The majority of males in our family attended Notre Dame High School in West Haven, CT. He played football there and relayed the following story to me:
“For the 3 summers of my high school years I would live with Gram for the two weeks before school started. My dad had August off and the family would stay at the lake in Moodus. I started early for football, 3 a day drills. Walk to the train station in the morning, train to New Haven then 2 buses to West Haven. We were on the field by 8 and finished up around 4. Then buses, train and walk to Gram’s. What I remember was how long her hair was and how she would brush it every night while we watched TV. And she was an absolute fanatic about wrestling, pounding the couch and yelling at the TV. For the 3 summers of my high school years I would live with Gram for the two weeks before school started”

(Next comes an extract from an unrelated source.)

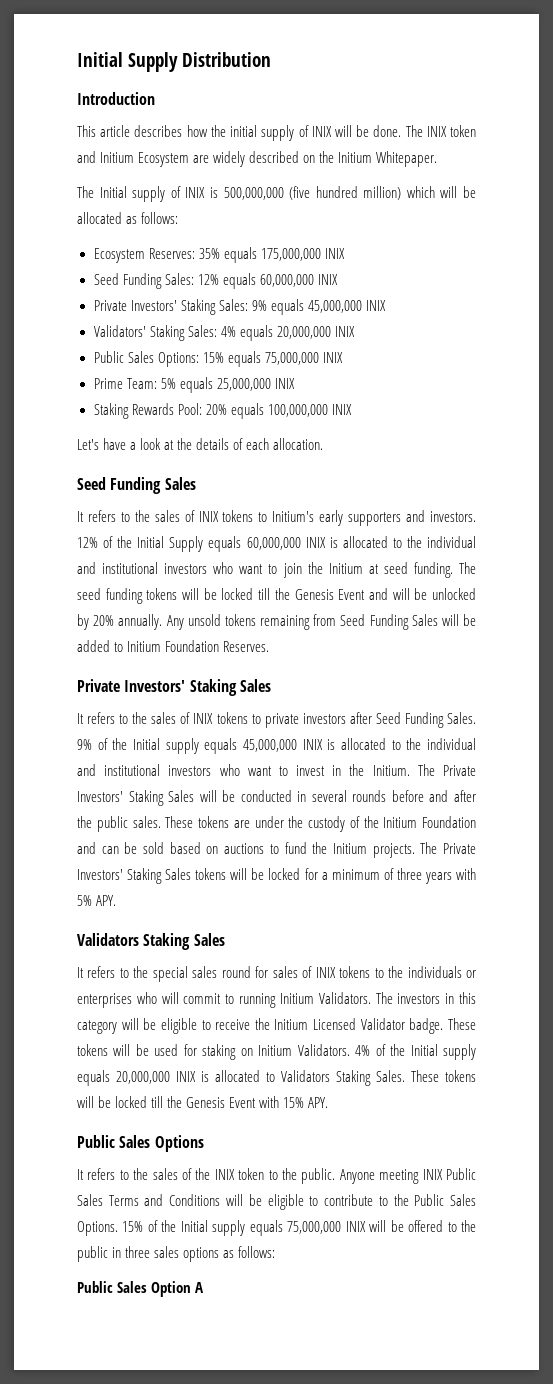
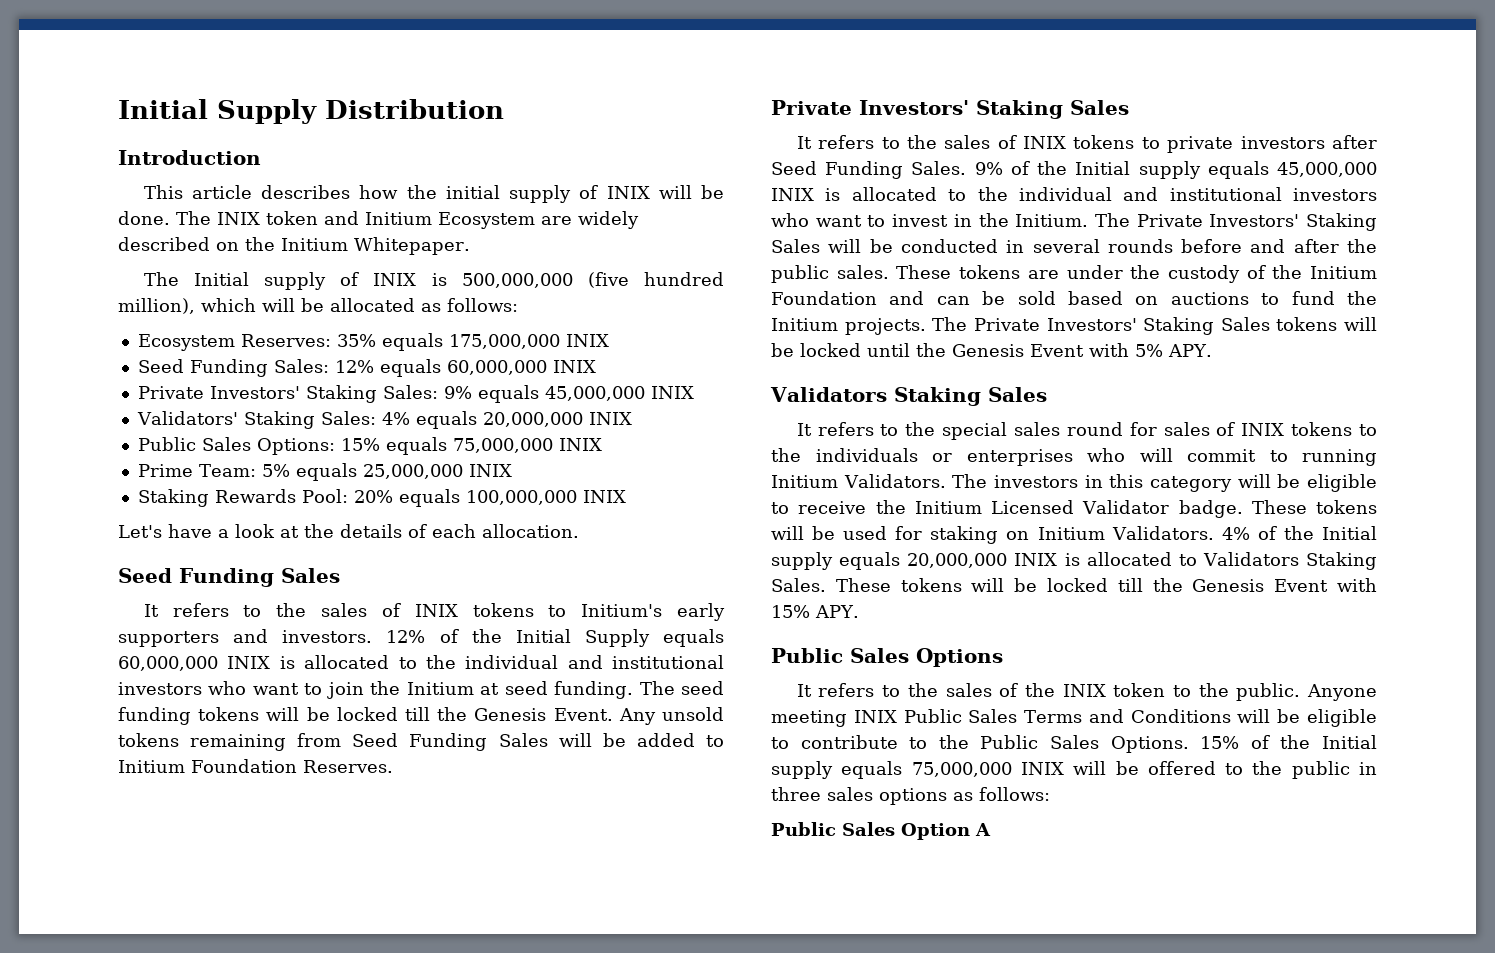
[363,186,402,200] million) -> [118,298,195,314] million),
[338,588,476,600] [77,614,163,630] Event and will be unlocked by 20% annually. -> [553,708,613,721] Event.
[304,868,452,884] for a minimum of three years -> [867,343,1084,357] until the Genesis Event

Also – “But the main memory is of Gram’s cooking. The pastries she made on holidays. Her cheesecake was out of this world. Tootsie got the cheese part right but could never get the crust. As far as regular meals, I remember everything being overcooked and pretty well tasteless.”
He also told me that when they were building the stairs for the cottage in Colchester, he was the free labor! He said it was a lot of hard work and it kept him in shape for football.
He also told this story about staying at Gram’s house during the summer and the trains that passed along the side of the house going from the steel mill to the main railroad tracks:
“I also remember picking up coal that the engineer would throw into the yard when they stopped at the street. You remember the train tracks going to the steel mill behind the house.
I slept in the front bdrm by the tracks. I distinctly remember one night when I was staying there for football waking up in the middle of the night to the most god-awful noise and most brilliant white light filling the room. Had no idea where I was and what was happening.
When I finally came around enough to look out the window, I saw that the commotion was a very large steam engine stopping at the street with its carbon arc front light shining in the window. Scared the hell out of me.”
Cousin Charles Jakiela, my parents, Butch at their wedding (altar boys)Mal’s high school graduation picture
I hope you don’t mind if I end this here. After graduation from Notre Dame High School, Mal was heading to the Naval Academy in Annapolis Maryland.